WORK ITEM: From the line containing "23.05.2022: none -> 9" to the last line of the listing below, repeat every line exactly, and output nothing else.

--- INPUT MATERIAL ---

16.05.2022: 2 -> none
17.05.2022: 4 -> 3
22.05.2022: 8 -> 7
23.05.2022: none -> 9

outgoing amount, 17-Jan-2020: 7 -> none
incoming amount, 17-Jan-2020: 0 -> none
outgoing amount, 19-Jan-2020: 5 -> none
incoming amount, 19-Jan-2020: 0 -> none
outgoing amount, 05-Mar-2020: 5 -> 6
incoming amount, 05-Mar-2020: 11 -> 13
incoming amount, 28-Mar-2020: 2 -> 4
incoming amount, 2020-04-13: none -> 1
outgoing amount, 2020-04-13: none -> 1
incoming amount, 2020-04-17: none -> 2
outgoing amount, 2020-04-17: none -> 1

---

THE COMPLETED TASK:
23.05.2022: none -> 9

outgoing amount, 17-Jan-2020: 7 -> none
incoming amount, 17-Jan-2020: 0 -> none
outgoing amount, 19-Jan-2020: 5 -> none
incoming amount, 19-Jan-2020: 0 -> none
outgoing amount, 05-Mar-2020: 5 -> 6
incoming amount, 05-Mar-2020: 11 -> 13
incoming amount, 28-Mar-2020: 2 -> 4
incoming amount, 2020-04-13: none -> 1
outgoing amount, 2020-04-13: none -> 1
incoming amount, 2020-04-17: none -> 2
outgoing amount, 2020-04-17: none -> 1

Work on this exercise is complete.